In the case of the ThT-stained DNA samples it was found that the ASE spectrum, width, and threshold depend on the arrangement of dye molecules in relation to the specific DNA structure. As a result, the spectral position of the ASE maximum could shift between 501 and 512 nm; fwhm was determined to be between 12 and 21 nm at a fixed excitation energy of 1.5 mJ/cm2, and ASE thresholds varied between 0.21 and 0.77 mJ/cm2 (Figure e,f).

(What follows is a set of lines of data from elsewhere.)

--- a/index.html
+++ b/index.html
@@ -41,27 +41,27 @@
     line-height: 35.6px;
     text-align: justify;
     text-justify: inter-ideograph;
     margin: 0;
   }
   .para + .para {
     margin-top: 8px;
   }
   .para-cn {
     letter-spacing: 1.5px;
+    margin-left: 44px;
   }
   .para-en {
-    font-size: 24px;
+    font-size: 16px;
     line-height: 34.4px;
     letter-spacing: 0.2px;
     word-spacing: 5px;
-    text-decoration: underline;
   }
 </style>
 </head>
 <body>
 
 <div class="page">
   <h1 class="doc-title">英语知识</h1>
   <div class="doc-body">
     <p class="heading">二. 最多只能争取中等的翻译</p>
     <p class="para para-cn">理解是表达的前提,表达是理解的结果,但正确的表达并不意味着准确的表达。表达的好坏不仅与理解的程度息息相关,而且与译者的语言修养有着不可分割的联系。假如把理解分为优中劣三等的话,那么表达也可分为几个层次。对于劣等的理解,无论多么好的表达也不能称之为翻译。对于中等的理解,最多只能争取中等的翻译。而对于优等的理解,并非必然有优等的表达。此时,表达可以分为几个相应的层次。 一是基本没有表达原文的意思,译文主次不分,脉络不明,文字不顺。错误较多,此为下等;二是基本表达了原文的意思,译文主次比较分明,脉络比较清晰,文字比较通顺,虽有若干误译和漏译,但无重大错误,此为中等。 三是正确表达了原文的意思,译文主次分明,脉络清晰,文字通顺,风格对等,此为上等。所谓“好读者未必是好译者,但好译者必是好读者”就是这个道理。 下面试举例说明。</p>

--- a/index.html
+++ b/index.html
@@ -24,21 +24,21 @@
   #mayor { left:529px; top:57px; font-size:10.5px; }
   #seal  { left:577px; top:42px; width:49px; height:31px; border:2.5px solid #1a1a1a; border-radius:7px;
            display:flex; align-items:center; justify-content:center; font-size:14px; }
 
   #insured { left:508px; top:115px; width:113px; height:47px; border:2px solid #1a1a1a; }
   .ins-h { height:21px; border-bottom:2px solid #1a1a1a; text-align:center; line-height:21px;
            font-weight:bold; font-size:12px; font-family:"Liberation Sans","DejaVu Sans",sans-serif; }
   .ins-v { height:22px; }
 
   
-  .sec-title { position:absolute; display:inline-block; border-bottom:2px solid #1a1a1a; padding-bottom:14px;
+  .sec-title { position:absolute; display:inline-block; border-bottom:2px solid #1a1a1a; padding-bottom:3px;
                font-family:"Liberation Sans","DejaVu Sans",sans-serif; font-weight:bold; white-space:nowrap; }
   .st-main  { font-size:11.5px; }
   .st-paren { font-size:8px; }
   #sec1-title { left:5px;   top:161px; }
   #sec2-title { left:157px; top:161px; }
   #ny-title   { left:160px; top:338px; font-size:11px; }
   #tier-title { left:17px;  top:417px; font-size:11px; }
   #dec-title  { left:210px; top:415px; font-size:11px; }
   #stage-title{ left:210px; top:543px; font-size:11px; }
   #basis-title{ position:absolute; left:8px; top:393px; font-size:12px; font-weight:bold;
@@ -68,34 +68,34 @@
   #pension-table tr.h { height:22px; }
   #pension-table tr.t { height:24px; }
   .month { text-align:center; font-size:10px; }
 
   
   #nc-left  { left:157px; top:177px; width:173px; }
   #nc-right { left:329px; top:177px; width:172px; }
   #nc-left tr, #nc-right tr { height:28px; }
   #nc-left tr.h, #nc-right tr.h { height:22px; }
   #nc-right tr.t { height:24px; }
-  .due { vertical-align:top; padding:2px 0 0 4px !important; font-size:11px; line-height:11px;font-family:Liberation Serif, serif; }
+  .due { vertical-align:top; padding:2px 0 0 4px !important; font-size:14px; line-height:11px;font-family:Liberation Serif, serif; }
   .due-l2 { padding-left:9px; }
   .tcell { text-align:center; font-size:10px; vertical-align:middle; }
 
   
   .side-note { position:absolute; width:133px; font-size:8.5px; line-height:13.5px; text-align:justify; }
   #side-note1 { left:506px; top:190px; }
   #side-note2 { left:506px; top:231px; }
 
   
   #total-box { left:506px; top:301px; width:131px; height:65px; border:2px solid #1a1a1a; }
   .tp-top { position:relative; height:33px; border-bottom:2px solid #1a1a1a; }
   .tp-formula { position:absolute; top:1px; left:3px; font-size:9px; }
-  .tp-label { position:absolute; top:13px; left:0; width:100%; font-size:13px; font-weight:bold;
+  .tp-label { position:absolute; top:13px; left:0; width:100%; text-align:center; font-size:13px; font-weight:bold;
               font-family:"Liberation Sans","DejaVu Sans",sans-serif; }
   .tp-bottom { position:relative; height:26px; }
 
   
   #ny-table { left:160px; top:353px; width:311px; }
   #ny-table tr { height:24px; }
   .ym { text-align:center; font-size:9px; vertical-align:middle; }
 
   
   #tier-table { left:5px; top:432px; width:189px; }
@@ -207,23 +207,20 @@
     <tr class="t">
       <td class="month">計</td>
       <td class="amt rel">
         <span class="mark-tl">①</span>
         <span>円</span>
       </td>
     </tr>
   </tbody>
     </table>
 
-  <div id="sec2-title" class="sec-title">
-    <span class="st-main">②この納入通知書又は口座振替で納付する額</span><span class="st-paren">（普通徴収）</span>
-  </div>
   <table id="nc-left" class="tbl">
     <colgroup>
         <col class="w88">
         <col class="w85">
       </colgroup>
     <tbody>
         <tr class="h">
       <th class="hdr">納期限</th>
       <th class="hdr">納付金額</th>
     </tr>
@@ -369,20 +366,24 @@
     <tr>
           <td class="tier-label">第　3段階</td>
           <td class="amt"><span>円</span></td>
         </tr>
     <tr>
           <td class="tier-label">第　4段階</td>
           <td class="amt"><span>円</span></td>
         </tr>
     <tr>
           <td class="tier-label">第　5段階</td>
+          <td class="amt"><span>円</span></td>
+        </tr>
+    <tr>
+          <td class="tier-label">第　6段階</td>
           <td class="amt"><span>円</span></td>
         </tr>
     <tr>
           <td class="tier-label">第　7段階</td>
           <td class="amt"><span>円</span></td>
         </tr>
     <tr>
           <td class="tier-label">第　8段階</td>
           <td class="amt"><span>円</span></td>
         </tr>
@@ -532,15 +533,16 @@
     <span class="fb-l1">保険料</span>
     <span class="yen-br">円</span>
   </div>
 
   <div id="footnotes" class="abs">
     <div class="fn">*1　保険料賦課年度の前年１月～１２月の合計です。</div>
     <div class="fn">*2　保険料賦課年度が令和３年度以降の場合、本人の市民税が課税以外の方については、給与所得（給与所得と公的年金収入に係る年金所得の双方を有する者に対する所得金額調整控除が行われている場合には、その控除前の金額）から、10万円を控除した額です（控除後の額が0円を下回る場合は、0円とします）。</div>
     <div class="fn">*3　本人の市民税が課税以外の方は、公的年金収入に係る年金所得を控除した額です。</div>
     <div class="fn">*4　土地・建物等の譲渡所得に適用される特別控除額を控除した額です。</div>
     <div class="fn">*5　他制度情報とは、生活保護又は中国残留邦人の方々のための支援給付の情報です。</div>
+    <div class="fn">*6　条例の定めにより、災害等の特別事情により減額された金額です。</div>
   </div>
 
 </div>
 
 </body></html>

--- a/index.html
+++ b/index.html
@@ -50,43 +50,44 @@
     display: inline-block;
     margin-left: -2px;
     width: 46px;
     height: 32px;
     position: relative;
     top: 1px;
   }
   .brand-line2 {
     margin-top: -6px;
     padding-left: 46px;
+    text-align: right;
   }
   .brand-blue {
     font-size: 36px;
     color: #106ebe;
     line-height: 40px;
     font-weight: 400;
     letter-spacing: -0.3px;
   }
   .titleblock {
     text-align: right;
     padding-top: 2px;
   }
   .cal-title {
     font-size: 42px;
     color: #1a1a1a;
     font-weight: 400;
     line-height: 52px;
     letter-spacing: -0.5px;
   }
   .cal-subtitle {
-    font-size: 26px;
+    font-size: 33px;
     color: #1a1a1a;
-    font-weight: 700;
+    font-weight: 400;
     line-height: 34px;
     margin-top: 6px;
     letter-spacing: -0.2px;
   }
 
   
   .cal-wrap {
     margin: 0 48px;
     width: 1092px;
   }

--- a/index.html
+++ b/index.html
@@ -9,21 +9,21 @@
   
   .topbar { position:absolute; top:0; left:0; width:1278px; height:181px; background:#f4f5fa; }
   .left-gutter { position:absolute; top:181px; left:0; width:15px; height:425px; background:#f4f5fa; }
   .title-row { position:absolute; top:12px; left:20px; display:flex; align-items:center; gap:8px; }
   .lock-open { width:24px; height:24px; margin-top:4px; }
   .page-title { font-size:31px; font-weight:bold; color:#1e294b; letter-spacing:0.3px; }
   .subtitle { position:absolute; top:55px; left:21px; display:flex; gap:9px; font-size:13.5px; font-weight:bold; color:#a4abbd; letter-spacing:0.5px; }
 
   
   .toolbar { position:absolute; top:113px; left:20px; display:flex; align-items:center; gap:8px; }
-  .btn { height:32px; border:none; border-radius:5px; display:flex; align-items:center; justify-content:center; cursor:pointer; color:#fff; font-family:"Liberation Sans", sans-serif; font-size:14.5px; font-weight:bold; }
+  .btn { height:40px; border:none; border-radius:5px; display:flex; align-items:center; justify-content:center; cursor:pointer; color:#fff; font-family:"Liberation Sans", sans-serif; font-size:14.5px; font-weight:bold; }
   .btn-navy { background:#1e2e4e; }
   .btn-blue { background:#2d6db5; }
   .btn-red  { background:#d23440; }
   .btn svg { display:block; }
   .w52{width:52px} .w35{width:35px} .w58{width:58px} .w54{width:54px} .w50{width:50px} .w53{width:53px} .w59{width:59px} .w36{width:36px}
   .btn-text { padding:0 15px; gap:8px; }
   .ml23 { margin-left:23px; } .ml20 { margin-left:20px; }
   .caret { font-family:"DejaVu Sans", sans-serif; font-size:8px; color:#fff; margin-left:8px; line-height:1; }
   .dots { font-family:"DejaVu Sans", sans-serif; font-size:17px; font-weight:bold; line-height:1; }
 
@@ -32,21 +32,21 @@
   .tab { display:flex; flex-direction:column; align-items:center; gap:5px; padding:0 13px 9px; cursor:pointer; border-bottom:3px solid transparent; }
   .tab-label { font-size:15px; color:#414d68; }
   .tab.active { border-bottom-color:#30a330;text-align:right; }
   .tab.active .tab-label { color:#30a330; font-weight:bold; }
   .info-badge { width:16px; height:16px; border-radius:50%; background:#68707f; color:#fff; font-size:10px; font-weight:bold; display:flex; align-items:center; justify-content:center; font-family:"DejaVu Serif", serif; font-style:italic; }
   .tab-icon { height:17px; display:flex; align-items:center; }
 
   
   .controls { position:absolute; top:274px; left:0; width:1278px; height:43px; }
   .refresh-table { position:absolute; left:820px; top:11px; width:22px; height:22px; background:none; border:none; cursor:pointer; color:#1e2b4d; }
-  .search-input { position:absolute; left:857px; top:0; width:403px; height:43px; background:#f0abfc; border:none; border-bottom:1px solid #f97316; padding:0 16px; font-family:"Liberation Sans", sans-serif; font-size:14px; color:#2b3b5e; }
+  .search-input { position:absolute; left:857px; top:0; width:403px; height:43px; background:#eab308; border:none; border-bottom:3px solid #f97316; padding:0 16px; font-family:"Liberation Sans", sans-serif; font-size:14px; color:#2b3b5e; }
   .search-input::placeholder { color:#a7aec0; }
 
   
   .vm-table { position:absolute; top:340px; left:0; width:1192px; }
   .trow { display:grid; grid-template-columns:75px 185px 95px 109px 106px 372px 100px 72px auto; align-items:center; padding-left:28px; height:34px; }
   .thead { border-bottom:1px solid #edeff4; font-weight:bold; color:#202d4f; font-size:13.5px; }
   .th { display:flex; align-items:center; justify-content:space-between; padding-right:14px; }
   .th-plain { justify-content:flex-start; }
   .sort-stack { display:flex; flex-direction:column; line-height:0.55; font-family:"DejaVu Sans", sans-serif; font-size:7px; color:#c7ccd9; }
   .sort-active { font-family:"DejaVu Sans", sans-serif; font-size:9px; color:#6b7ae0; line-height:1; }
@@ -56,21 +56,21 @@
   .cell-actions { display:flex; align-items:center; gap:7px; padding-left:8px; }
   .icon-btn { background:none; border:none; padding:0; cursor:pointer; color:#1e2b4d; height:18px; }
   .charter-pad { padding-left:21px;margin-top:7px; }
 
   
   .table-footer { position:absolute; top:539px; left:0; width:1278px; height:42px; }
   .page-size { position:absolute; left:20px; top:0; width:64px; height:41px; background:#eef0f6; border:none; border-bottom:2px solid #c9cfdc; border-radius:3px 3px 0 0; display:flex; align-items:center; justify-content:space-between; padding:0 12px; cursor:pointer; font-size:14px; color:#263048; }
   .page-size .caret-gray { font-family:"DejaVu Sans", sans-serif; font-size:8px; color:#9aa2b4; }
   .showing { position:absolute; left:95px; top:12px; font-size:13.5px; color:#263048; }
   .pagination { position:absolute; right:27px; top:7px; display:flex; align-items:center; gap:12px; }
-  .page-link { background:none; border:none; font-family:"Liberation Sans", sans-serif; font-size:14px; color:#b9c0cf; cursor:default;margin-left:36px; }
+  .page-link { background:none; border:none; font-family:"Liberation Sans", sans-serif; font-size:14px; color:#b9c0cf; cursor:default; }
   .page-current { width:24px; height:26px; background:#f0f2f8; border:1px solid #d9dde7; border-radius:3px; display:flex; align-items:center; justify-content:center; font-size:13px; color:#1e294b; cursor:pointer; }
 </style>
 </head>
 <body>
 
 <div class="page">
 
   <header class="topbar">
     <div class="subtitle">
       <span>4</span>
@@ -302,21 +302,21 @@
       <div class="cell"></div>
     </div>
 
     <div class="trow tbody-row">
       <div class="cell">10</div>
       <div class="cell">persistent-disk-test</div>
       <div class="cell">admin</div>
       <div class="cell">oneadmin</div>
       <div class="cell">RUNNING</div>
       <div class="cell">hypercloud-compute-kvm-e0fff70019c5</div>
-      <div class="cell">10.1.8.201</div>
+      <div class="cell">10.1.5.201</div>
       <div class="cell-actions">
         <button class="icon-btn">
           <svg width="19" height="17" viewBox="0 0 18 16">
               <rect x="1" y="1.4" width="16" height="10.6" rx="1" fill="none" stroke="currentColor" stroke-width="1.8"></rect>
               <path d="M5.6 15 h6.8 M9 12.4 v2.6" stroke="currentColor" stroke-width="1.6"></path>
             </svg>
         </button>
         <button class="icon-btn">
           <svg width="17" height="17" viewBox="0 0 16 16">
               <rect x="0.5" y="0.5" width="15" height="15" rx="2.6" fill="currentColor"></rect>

Unexpectedly, the ASE threshold is higher with a longer ThT fluorescence lifetime. Whereas it could be expected that the longer fluorescence lifetime corresponds to a less efficient nonradiative deactivation, thus more favorable conditions for the ASE generation and a lower ASE threshold, this is not the case. The explanation of this surprising effect may be indicated by the fact that the lowest ASE threshold, much lower than for the other studied DNA types and more than twice lower than for ssDNA, is observed for ctDNA. This is the only DNA type among the studied ones that allows ThT intercalation in a long double helix. As has been observed by the super-resolution microscopy, intercalated molecules are aligned with respect to each other and exhibit a high orientational order.[39] In terms of ASE generation, it means an alignment of electronic transition dipole moments and a higher probability of stimulated emission processes than in a system of randomly oriented molecules; the probability of inducing a stimulated emission act in one molecule by a photon spontaneously emitted by another molecule is the highest for molecules with mutually parallel transition moments. Thus, the lowest ASE threshold measured for ThT with ctDNA may reflect the local order of intercalated dye molecules.

On the other hand, the highest ASE thresholds, significantly higher than for ssDNA, are observed for both cavity-containing DNA types (Table ). As discussed above, for both dsDNA and G4 DNA the fluorescence lifetime decreases after solidification of liquid samples, which probably reflects distortion of the cavities. The same mechanism may be responsible for the relatively high ASE thresholds.

Table 2

Positions of the ASE Maxima, ASE Spectrum Widths, and ASE Thresholds Determined for Drop-Cast Films of Various Types of ThT-Stained DNAa

	ASE wavelength maximum (nm)	ASE spectrum fwhm (nm)	ASE threshold (mJ/cm2)
ctDNA	509	14	0.21 ± 0.05
ssDNA	506	17	0.47 ± 0.02
dsDNA with internal loop	501	12	0.62 ± 0.06
G-quadruplex	512	20	0.77 ± 0.07

For each sample, ThT concentration in the solution before drop casting was equal to 45 μM.

The presented ASE experiments carried out with various DNA types suggest that ASE thresholds reflect the DNA structure and the preferred binding mode in the solid state.

In summary, we explored ThT interactions with four DNA molecules: calf thymus DNA duplex, single-stranded DNA, double-stranded mismatched DNA with the internal loop, and G-quadruplex DNA. ThT-stained samples were investigated in solutions and in drop-cast dried films. Polarized light spectroscopy, time-resolved fluorescence, and amplified spontaneous emission measurements revealed that ThT interacts with DNA in two nonspecific binding modes, intercalation and external binding, and one structure-specific binding in DNA cavities. The interplay between the three binding modes determines the effective fluorescence quantum yield of ThT in relation to the specific DNA structure. Additionally, the drop-cast films were analyzed using the amplified spontaneous emission (ASE) technique. The ASE threshold was shown to be a sensitive parameter to the specific DNA structure. This indicates that ThT, which is a histological dye, can be easily utilized in ASE-based detection in medical applications, for example in cancer therapies where various DNA structures can be found.[40]